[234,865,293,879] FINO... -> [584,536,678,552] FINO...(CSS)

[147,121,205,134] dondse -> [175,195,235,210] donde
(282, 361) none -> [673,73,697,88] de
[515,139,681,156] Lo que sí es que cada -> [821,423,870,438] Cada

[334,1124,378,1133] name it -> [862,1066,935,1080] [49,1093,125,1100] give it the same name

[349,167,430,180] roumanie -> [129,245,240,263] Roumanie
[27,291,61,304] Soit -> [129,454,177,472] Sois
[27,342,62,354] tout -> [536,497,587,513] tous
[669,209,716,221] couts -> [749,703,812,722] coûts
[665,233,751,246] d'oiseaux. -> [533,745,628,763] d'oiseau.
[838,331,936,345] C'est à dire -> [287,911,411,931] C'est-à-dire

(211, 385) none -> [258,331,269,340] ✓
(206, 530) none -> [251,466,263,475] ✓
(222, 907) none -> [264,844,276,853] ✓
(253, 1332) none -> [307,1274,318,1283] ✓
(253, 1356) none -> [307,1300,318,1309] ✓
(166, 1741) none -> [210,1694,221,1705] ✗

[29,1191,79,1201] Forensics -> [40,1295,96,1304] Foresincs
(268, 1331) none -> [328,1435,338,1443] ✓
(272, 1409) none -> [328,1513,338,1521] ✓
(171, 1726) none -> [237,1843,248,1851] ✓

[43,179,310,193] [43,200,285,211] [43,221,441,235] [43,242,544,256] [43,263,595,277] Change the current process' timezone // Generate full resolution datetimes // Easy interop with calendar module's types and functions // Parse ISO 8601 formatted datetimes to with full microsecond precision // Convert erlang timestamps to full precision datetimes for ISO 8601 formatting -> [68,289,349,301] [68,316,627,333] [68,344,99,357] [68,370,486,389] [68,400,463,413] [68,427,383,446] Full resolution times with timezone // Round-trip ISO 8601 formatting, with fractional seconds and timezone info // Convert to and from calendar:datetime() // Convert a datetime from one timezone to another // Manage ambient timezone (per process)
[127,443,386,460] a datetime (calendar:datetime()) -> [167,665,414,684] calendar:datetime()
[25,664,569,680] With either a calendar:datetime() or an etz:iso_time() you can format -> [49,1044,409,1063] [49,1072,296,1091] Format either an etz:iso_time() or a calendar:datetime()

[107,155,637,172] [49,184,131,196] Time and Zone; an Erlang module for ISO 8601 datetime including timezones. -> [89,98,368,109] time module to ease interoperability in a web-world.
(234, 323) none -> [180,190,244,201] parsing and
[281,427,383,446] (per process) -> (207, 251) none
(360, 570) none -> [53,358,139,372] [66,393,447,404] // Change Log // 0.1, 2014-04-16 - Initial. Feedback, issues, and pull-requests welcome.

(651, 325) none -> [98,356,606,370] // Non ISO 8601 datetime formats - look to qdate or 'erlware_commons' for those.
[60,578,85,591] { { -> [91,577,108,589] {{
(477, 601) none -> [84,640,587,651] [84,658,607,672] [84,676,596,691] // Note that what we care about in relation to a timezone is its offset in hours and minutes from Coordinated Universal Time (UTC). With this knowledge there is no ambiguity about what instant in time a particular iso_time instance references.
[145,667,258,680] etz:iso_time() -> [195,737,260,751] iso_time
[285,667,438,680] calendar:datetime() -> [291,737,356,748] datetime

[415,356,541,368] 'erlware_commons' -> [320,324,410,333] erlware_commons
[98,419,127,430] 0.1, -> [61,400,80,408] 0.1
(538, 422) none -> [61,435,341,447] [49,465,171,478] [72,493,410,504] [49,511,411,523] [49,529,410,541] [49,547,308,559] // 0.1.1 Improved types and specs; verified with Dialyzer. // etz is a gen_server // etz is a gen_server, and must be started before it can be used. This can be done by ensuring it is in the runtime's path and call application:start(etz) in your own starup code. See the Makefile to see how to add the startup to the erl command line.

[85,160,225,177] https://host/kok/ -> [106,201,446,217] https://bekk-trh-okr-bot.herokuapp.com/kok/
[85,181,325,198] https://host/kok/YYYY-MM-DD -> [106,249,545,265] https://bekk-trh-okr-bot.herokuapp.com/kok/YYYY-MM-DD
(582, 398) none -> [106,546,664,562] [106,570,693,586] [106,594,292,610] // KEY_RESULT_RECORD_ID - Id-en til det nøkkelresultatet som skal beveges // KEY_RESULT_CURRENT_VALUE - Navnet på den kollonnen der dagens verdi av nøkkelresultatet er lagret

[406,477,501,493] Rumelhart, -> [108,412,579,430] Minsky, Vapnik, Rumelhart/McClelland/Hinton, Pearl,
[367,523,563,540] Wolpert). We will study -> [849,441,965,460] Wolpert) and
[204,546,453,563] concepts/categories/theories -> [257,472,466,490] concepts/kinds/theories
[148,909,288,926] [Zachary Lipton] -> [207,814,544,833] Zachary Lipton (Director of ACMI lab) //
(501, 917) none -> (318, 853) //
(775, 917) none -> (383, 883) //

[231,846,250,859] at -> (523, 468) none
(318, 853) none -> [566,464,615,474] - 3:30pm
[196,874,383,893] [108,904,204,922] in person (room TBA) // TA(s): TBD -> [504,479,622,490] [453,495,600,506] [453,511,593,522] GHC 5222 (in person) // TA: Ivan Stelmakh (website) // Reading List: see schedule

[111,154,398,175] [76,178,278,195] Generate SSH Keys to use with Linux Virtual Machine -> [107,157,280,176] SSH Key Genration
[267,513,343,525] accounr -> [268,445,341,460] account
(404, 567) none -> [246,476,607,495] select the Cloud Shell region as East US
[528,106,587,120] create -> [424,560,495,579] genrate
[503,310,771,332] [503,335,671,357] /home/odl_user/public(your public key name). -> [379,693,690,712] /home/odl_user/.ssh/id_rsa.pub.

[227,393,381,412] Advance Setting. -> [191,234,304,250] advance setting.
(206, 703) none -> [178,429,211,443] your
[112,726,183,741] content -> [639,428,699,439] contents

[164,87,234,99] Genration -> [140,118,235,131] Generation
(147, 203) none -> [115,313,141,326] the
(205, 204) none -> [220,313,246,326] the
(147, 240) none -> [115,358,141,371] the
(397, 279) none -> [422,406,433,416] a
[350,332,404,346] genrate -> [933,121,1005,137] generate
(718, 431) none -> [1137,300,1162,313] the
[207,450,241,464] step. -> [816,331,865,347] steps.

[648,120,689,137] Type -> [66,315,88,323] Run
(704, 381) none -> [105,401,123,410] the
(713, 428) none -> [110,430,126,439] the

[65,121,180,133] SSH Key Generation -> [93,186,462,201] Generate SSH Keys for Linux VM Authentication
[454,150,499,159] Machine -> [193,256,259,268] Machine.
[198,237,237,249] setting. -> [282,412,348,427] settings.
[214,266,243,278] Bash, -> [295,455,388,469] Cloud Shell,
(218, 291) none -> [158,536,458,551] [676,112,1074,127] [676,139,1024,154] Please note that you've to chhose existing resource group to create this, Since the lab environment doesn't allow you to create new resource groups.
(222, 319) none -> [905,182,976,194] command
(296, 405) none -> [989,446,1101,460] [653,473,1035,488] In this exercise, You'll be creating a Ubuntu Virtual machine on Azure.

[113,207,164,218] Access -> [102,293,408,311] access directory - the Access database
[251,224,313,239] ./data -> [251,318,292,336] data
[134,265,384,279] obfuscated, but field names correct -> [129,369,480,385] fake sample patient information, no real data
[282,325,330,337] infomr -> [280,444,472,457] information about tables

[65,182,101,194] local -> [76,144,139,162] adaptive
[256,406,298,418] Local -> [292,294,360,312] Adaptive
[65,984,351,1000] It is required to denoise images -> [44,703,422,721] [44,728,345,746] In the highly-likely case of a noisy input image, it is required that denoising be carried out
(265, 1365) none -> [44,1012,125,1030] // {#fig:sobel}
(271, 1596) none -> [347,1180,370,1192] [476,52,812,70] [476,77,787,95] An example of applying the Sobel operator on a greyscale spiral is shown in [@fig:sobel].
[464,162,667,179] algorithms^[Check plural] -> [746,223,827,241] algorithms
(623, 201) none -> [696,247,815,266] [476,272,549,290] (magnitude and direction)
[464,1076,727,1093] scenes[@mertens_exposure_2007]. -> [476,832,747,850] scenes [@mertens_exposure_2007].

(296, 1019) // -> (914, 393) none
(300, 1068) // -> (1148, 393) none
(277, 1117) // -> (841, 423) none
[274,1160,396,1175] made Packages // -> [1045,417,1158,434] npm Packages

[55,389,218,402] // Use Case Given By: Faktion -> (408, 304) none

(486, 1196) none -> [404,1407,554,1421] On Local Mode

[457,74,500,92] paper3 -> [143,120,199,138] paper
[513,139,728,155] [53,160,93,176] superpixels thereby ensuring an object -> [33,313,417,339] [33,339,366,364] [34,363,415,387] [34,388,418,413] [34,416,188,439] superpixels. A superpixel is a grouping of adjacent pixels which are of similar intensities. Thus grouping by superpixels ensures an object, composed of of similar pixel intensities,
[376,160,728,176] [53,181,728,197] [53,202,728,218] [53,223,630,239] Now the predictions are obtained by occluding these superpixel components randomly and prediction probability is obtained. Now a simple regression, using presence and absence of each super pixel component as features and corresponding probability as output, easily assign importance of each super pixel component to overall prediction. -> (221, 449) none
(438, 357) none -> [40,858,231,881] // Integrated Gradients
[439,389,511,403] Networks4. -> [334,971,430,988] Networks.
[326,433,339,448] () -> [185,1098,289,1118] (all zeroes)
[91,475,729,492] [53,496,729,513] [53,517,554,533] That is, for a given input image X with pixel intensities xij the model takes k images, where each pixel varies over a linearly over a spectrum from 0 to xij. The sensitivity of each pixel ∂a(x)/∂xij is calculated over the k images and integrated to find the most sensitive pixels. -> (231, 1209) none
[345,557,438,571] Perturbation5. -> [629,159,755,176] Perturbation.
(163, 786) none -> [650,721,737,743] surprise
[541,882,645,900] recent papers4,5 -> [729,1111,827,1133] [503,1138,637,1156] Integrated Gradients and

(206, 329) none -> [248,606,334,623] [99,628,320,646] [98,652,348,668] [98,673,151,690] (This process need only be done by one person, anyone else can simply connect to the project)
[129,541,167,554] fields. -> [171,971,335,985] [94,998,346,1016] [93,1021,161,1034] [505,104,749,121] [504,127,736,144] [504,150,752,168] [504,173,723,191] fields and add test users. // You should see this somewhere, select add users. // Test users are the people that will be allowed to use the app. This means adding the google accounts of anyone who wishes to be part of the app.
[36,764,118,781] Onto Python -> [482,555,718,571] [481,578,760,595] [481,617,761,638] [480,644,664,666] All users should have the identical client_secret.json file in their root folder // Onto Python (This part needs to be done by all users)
━━━━━━
Given the records above, restate word for word only the lines starting at the one with "[85,160,225,177] https://host/kok/ ->" and ending at the one with "[367,523,563,540] Wolpert). We".

**Response for this exercise**.
[85,160,225,177] https://host/kok/ -> [106,201,446,217] https://bekk-trh-okr-bot.herokuapp.com/kok/
[85,181,325,198] https://host/kok/YYYY-MM-DD -> [106,249,545,265] https://bekk-trh-okr-bot.herokuapp.com/kok/YYYY-MM-DD
(582, 398) none -> [106,546,664,562] [106,570,693,586] [106,594,292,610] // KEY_RESULT_RECORD_ID - Id-en til det nøkkelresultatet som skal beveges // KEY_RESULT_CURRENT_VALUE - Navnet på den kollonnen der dagens verdi av nøkkelresultatet er lagret

[406,477,501,493] Rumelhart, -> [108,412,579,430] Minsky, Vapnik, Rumelhart/McClelland/Hinton, Pearl,
[367,523,563,540] Wolpert). We will study -> [849,441,965,460] Wolpert) and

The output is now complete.